Ion profiles at J1002 and J1007 undergo non-steady state changes below the sediment-seawater interface. In both cores, modern seawater δ¹⁸O and Cl^- values persist or slightly increase 0-40 mbsf before lowering >1.0 ‰ and 40-70 mM by ~130 mbsf, respectively. We normalize ion profiles to Cl^- to account for possible pore water freshening with depth, which allows us to compare changes between sites. K⁺/Cl^- and Na⁺/Cl^- increase with depth, whereas Mg²⁺/Cl^-, Ca²⁺/Cl^-, and Sr²⁺/Cl^- decrease with depth. With the exception of Cl^-, these profiles are in general agreement with ODP Site 1234. We suggest that these observations support the occurrence of MSiW across a large swath of the Chile Margin.
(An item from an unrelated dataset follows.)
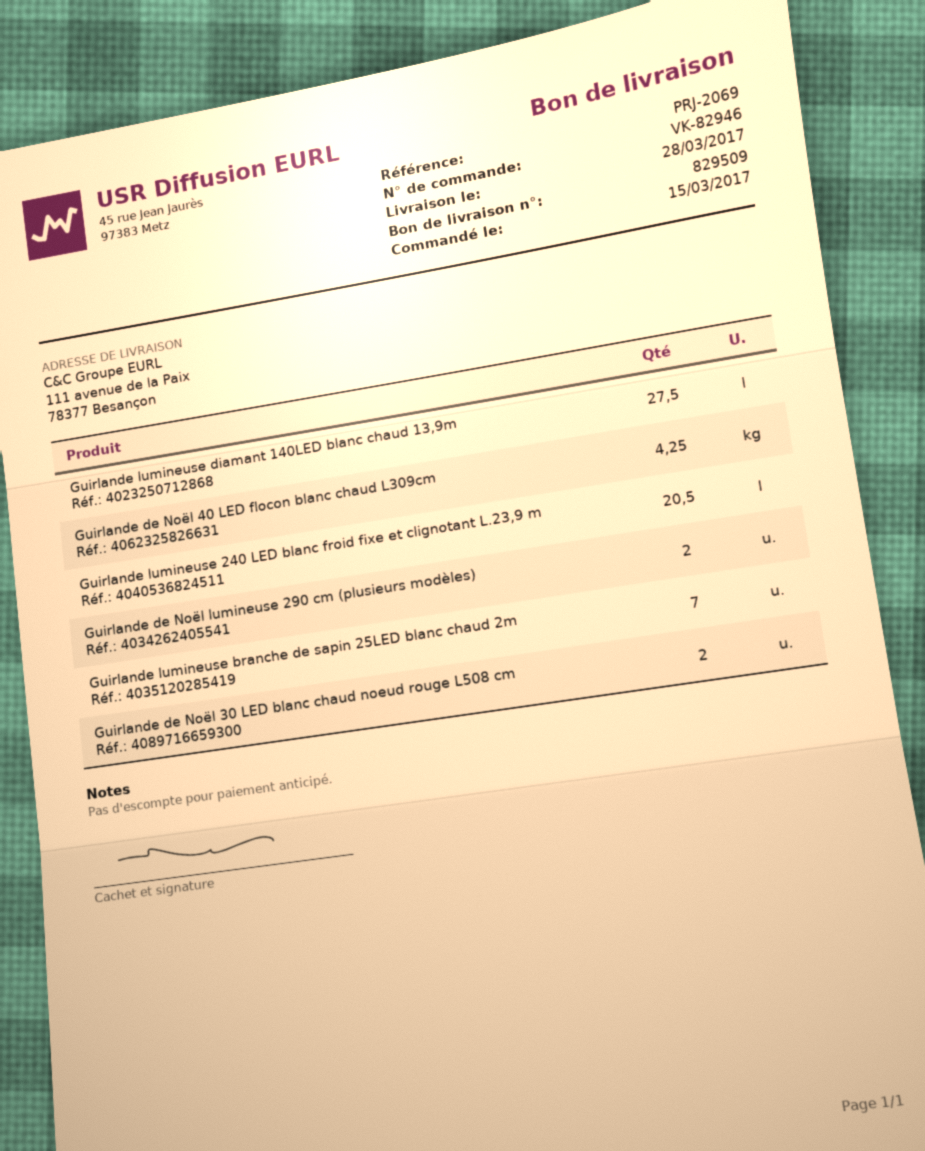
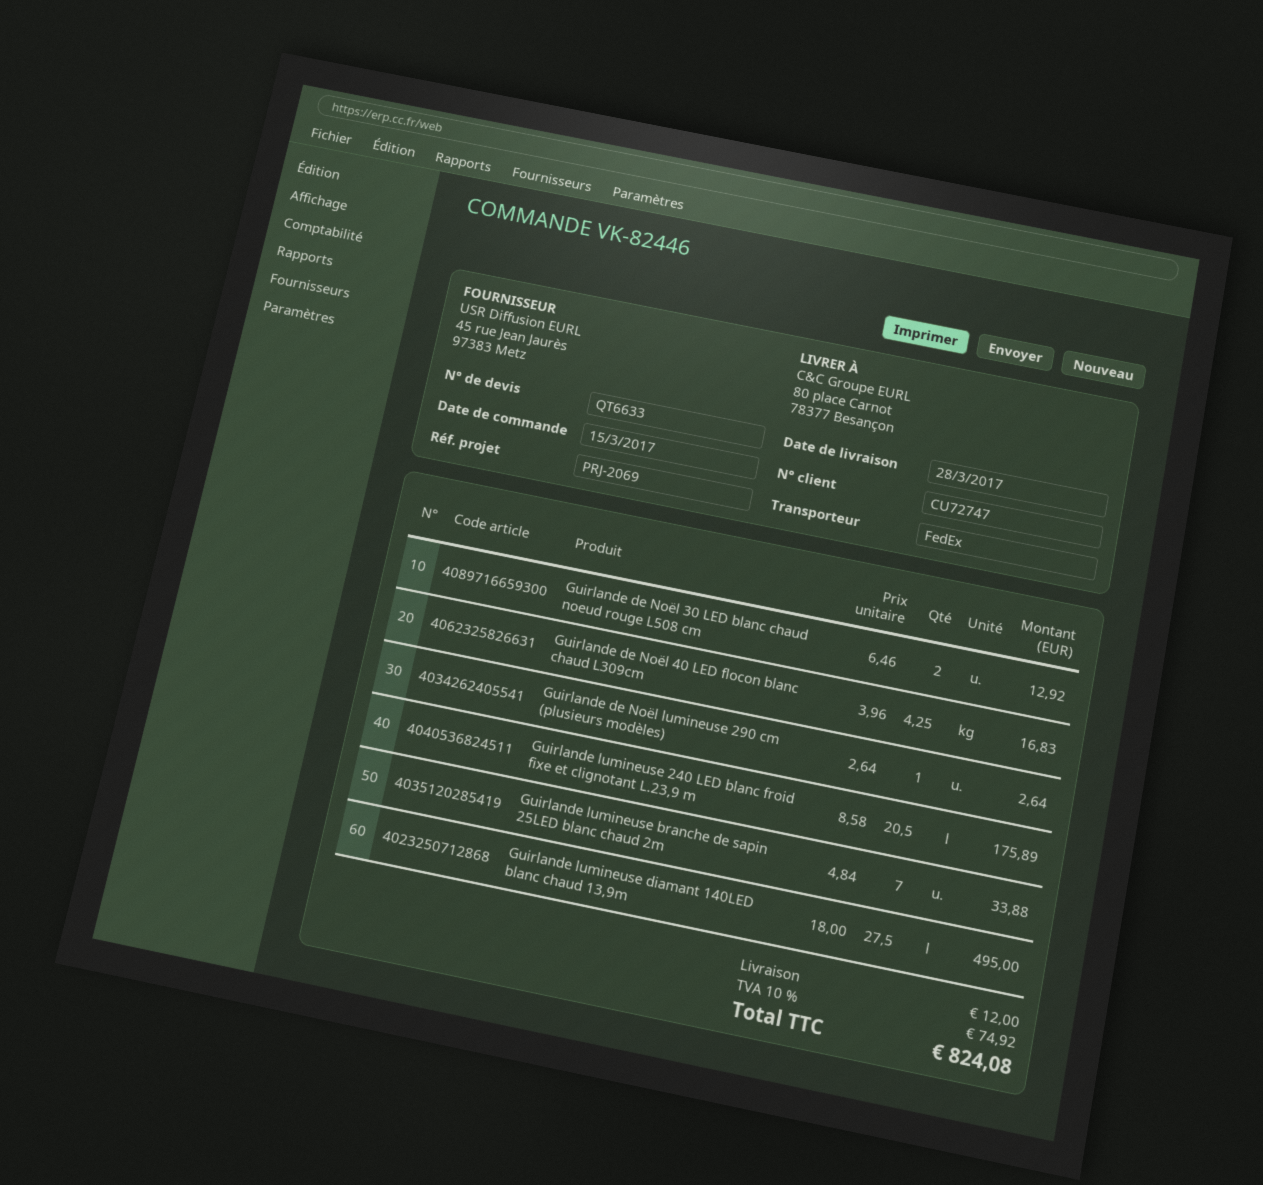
order number: VK-82946 -> VK-82446
ship to: 111 avenue de la Paix, 78377 Besançon -> 80 place Carnot, 78377 Besançon
Guirlande de Noël lumineuse 290 cm (plusieurs modèles): 2 -> 1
MSiW raises pore water Cl^-, alkalinity, and the concentration of major/minor ions, but lowers δ¹⁸O. We posit that authigenic carbonate precipitation acts as a sink for Mg²⁺, Ca²⁺, and Sr²⁺ and explains the downcore ion decreases. We also suggest that low-Cl^- fluids from illitization at depth have advected vertically owing to steep geothermal gradients in the region (40-100°C/km), which has been hypothesized in the Ulleung Basin and elsewhere. Higher B³⁺/Cl^- and reductions in K⁺ at the base of J1002 and J1007 support a link between MSiW and illitization through K⁺ exchange. Taken together, we present a dynamic system on the Chile Margin with widespread MSiW and concurrent clay dehydration at depth. Given the latitudinal extent of MSiW, further work is needed to assess the influence of this region on global K⁺ and CO₂ budgets.